Squirrel tracks tend to be “splayed”.  The rear feet register in front of the front feet as the squirrel bounds.  A young naturalist described the overall track pattern as being similar to the open wings of a butterfly.  That description resonated with me and I use the comparison for describing squirrel tracks as “butterflies” often.

Squirrel Chews

Squirrel Chew on Black Walnut (Guelph Lake Nature Centre, March 2015)

Squirrel Chew on Black Walnut (Guelph Lake Nature Centre, March 2015)

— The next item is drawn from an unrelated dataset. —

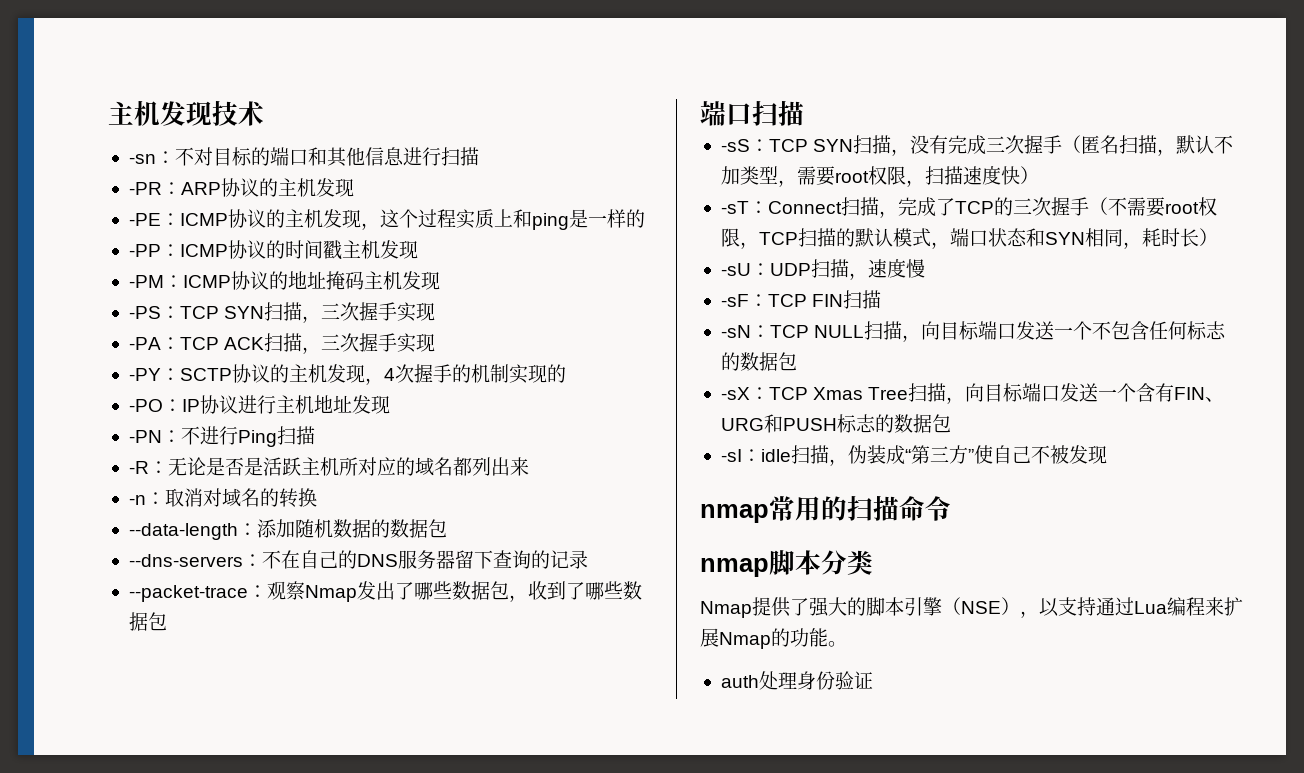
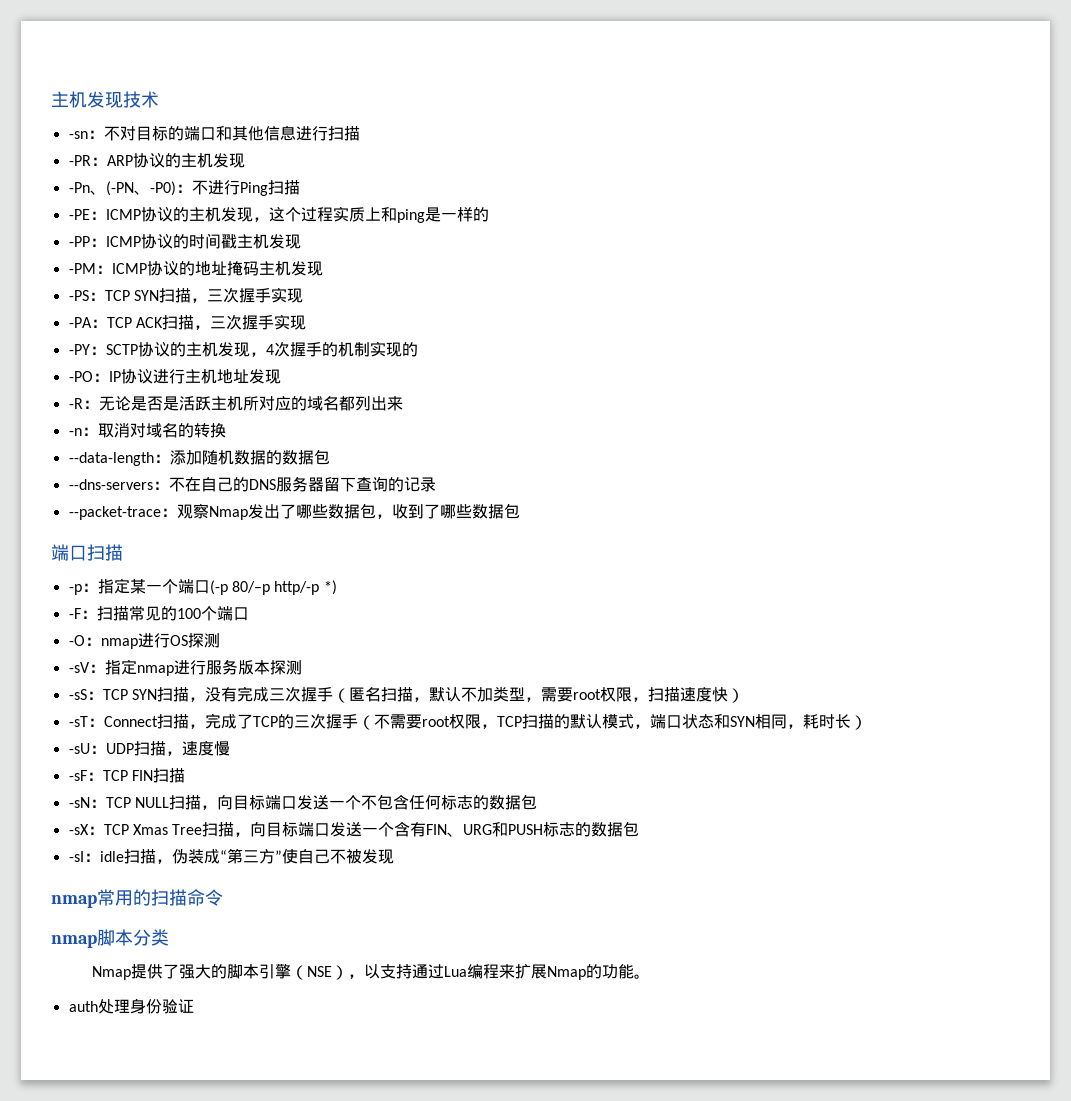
(354, 187) none -> [68,180,300,196] // -Pn、(-PN、-P0)：不进行Ping扫描
[128,426,315,447] // -PN：不进行Ping扫描 -> (281, 376) none
(804, 113) none -> [68,578,337,595] [68,606,249,621] [68,633,220,649] [68,659,302,676] // -p：指定某一个端口(-p 80/–p http/-p *) // -F：扫描常见的100个端口 // -O：nmap进行OS探测 // -sV：指定nmap进行服务版本探测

Which nut was opened by a red squirrel?  Which nut was opened by a grey squirrel?

Walnuts have very hard shells that require much effort to open.  Tiny white marks or indentations along the outside edge of a hole are signs from a small mammal’s lower incisors.  These marks are called “chatter”.  Red squirrels tend to obtain nut meat by opening a walnut from both sides, creating large, jagged holes.  Gray squirrels tend to be able to cut into a walnut from any direction.  The shell of the walnut is left in chunks or pieces.

The left walnut was opened by a gray squirrel and the right walnut was opened by a red squirrel.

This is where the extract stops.